(News Bulletin 247) – According to Bernstein, the company held a telephone briefing ahead of the publication of its third quarter earnings, sending a reassuring message. The manufacturer’s shares, which had been penalized by the profit warnings of its rivals, are gaining ground again.

Investors were starting to worry about Renault in recent sessions. The diamond group had not delivered any announcement justifying their anxiety. But the cascading profit warnings from its competitors Volkswagen, Stellantis, Mercedes-Benz, BMW and Aston Martin, all occurring last month, ended up catching up with the Boulogne-Billancourt group on the stock market.

Renault shares fell by more than 10% last week, marked by the heavy “profit warning” from its rival Stellantis.

Certainly, Renault has the double advantage of being present neither in China nor in the United States, a region which harms German groups and premium brands due to strong local competition, nor in the United States, where high stocks penalize Stellantis but are also starting to be important on the Ford side.

This did not prevent investors from fearing difficulties from the diamond group. “The fall in the stock is probably due to the fact that the market fears a profit warning from the group. Because, apart from Ferrari, they are the only ones not to have lowered their outlook,” explained last week to BFM Stock market Adrien Brasey, analyst at the Alphavalue research office.

Objectives confirmed

But this Tuesday the action regained momentum, climbing 4% around 3:30 p.m., which constituted the largest increase in a CAC 40 in small form (-0.6%). According to Bernstein, the company held a brief conference call Tuesday morning ahead of the release of its third-quarter revenue, scheduled for October 24.

“After the warnings on results recently launched by the entire sector, Renault was reassuring and reiterated its forecasts for the current year,” writes the research office.

For 2024, Renault plans to generate an operating margin of at least 7.5% and free cash flow of at least 2.5 billion euros.

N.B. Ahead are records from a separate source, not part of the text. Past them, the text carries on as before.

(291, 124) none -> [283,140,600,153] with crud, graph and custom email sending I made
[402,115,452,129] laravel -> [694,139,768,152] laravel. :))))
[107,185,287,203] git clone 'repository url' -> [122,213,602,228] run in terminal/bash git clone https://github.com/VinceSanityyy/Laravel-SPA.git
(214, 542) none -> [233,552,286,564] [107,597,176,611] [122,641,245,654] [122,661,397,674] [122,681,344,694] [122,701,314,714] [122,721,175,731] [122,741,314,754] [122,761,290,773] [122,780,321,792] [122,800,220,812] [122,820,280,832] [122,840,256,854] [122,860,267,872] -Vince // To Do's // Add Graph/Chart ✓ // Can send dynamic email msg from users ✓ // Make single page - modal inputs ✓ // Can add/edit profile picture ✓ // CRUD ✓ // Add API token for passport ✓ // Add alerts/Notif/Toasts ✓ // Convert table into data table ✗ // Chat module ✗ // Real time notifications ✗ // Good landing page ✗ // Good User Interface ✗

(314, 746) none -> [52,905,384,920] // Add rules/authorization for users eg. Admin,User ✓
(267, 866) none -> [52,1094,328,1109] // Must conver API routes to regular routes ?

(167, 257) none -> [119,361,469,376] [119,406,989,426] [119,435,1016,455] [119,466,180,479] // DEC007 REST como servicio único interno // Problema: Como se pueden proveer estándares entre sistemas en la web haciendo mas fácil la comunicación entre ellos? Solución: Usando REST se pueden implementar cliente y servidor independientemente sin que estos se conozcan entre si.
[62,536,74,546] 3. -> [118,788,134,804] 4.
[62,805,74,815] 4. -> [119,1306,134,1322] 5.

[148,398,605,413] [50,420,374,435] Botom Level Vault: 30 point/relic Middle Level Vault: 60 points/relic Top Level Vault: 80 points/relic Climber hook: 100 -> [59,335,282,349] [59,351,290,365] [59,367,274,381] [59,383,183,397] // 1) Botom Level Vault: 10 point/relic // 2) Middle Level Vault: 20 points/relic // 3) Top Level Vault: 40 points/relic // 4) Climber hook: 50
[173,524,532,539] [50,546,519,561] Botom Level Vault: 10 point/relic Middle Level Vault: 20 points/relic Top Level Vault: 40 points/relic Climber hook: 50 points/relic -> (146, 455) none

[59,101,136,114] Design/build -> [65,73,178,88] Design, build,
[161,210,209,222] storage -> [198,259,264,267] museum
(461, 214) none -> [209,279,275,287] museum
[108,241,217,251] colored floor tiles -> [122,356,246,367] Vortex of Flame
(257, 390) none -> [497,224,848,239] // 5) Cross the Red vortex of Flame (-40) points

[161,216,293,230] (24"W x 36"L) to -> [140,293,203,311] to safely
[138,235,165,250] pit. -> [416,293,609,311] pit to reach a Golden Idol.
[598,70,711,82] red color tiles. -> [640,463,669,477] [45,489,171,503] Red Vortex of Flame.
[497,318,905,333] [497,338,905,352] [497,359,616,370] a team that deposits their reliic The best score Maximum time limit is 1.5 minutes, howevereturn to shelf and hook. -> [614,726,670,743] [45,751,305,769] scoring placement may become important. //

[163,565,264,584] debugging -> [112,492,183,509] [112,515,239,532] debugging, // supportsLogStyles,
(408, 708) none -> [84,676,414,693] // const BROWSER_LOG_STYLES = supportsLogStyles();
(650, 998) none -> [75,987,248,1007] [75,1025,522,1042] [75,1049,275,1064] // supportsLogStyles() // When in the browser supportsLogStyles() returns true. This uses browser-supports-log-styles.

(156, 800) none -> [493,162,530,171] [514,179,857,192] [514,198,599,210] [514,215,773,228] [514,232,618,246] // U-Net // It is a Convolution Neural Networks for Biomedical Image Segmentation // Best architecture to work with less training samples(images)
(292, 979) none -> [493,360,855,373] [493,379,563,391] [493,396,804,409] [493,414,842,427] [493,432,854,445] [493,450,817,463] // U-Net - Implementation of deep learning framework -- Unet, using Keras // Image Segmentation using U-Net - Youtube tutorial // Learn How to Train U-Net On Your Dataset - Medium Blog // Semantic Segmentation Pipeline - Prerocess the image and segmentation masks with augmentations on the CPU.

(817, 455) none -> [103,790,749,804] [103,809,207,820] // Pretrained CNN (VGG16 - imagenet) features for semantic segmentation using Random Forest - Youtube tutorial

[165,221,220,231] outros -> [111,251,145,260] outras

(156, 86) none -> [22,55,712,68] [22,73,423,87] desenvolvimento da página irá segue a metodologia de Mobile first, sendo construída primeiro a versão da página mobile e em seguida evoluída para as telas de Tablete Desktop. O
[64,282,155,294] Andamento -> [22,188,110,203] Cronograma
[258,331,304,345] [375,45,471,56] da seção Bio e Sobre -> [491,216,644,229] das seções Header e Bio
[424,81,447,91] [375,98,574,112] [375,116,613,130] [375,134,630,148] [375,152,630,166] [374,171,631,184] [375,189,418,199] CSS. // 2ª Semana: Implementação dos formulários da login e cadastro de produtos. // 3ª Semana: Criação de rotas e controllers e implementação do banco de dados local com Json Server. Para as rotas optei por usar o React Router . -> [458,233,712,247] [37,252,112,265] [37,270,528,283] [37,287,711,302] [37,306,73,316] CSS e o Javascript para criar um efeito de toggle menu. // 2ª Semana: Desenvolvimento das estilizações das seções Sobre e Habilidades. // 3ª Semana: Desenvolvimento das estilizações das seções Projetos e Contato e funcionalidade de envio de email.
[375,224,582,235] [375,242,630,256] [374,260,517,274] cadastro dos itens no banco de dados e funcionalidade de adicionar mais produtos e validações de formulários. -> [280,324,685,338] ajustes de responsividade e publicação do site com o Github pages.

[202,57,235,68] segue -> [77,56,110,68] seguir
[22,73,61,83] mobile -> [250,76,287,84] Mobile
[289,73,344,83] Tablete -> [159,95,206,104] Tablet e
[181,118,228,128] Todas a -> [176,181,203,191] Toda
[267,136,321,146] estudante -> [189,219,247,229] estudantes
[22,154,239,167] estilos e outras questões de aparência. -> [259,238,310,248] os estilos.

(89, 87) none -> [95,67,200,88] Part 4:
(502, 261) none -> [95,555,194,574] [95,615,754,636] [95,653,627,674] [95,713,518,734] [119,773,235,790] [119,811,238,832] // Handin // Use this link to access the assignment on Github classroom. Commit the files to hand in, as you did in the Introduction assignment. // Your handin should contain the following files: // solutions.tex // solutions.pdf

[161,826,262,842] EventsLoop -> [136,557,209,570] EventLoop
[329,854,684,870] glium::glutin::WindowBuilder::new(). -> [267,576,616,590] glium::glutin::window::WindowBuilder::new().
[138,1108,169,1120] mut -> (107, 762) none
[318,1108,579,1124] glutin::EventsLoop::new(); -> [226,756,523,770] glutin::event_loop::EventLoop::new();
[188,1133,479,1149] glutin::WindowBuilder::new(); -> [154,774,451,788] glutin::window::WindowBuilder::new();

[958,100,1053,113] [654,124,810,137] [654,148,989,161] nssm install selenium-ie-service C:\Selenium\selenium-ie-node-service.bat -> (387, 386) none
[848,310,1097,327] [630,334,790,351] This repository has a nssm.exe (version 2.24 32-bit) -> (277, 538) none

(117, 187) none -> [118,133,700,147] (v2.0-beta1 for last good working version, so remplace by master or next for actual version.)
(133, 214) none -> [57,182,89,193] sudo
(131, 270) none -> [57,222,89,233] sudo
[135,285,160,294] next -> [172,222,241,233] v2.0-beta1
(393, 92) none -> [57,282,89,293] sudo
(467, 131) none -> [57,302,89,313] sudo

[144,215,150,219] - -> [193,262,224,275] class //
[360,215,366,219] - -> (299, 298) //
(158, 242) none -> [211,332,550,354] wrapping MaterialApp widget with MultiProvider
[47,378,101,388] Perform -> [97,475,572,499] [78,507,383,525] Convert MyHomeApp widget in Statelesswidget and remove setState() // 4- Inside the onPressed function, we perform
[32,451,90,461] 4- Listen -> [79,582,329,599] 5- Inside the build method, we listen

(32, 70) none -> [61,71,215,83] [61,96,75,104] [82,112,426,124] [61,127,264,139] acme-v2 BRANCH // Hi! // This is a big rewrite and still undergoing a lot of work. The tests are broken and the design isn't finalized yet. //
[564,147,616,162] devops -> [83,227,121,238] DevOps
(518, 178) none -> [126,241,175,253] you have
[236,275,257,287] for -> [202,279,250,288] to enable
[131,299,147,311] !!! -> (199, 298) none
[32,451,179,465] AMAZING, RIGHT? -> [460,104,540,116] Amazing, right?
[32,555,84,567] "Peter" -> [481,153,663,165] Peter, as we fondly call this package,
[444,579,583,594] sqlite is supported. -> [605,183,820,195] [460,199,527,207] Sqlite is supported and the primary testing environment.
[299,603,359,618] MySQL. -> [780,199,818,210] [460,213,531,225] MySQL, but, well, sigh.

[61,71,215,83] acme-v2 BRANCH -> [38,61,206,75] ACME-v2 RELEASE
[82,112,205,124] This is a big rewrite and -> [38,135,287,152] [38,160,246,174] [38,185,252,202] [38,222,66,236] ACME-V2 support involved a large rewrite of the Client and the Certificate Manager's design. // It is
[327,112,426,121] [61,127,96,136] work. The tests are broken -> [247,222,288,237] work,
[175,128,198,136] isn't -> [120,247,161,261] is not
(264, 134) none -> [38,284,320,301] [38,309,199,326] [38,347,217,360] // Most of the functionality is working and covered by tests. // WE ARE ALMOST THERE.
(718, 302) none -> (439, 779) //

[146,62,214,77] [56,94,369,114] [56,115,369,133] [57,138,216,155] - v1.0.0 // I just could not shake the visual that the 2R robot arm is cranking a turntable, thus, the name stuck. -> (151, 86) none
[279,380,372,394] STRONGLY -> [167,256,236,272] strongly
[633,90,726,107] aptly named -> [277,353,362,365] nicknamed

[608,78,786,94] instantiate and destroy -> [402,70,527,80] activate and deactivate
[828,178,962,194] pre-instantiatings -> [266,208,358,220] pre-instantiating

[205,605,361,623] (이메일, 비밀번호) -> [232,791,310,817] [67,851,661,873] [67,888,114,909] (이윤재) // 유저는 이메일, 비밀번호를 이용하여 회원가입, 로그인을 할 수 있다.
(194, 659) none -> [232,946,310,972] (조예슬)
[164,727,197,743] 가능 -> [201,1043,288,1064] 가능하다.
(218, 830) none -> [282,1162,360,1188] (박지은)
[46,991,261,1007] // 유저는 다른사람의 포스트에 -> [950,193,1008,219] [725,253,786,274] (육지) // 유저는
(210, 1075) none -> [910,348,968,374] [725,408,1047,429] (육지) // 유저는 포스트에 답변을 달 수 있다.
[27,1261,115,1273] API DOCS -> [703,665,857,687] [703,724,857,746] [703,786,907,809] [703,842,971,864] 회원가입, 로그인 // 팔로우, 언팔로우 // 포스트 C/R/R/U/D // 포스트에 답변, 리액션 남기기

Bernstein, in his notes, underlines that the group’s volumes in the third quarter should be slightly negative, due in particular to an unfavorable base effect in the third quarter which should be reversed in the fourth. The “product mix” (the impact of the orientation of sales towards more expensive and better-margined models) should increase slightly. The financial services division, Mobilize Financial Services, could post double-digit revenue growth.

Regarding products, Bernstein reports that the electric R5 has received a good reception from the press and that the level of first orders exceeds the company’s expectations. “But real success will only be visible in the first half of 2025,” writes Bernstein.